Enviada em 08/12/2020
A quarta evolução industrial possibilitou as empresas a expandirem seus territórios para a internet. Desta forma, as mesmas conseguiriam expandir o seu publico alvo terceirizando a mão de obra, como é o exemplo de varias empresas, como a Uber e o Ifood e essa terceirização traz varias consequências sendo elas positivas e negativas.
Em primeiro lugar é importante ressaltar que com essa terceirização, os empregados tem uma maior flexibilização dos horários, podendo gerenciar sua vida pessoal e trabalho de forma mais arbitrária, o que ajuda o funcionário a evitar estar sobrecarregado durante os períodos de trabalho.
Entretanto, essa terceirização tem problemas, como a falta de aparato legal, como é o exemplo de um motoqueiro da Rappi que sofreu um AVC durante uma entrega, em São Paulo, porém a empresa não podia fazer nada a respeito.
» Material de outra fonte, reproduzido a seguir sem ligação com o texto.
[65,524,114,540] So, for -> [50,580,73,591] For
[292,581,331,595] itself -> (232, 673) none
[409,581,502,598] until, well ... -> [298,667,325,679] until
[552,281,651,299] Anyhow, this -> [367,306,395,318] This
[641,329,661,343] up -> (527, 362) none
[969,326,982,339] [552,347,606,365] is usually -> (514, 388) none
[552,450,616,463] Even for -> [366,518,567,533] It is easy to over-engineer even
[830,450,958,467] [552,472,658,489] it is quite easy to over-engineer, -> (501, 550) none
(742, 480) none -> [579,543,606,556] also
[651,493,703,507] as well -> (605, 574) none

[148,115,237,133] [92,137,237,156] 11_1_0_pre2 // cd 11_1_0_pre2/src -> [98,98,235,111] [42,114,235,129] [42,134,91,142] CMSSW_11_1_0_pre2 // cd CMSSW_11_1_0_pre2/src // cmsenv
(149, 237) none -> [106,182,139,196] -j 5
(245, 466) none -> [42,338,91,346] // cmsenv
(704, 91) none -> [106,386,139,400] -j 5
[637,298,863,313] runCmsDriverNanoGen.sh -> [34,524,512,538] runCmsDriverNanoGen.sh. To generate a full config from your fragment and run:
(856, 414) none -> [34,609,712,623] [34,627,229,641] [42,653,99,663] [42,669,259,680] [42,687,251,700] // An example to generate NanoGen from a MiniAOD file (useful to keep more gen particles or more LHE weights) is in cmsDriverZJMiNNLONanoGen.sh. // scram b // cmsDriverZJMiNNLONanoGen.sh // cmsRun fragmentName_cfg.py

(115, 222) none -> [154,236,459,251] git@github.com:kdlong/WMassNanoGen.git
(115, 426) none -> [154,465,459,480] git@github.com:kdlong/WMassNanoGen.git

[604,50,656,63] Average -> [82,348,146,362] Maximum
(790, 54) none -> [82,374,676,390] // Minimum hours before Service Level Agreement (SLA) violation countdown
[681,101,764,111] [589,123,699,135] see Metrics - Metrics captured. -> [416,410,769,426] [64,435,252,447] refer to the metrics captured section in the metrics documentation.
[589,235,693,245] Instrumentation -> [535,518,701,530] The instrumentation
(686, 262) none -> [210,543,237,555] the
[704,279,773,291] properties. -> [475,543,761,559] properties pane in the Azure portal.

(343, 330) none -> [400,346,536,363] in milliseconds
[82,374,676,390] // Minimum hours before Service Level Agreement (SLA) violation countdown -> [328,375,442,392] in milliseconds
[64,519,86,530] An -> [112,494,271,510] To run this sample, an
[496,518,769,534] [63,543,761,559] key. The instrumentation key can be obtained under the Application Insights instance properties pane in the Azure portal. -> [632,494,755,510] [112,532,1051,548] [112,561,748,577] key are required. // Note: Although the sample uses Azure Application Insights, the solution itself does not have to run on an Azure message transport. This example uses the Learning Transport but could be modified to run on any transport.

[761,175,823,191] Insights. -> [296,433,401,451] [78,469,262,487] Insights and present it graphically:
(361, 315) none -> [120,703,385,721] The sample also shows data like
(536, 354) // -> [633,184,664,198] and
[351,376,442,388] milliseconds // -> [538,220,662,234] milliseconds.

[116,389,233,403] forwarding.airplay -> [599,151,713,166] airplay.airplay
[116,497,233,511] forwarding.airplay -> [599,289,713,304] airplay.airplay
Os funcionários destas empresas estão sujeitos a qualquer tipo de perigo, já que os clientes são desconhecidos, podendo haver qualquer tipo de malícia durante uma corrida de Uber por exemplo.
Para a amenização de problemas como estes, seriam de estrema importância a intervenção do Ministério do Trabalho, que proporia uma nova abordagem legal a esse tipo de relação trabalhista para que a Uberização esteja prevista em lei, por meio da alteração da CLT, desta maneira haverá uma proposição de um vinculo de responsabilidade do empregador, para que desta forma impeça os malefícios trabalhistas da Uberização.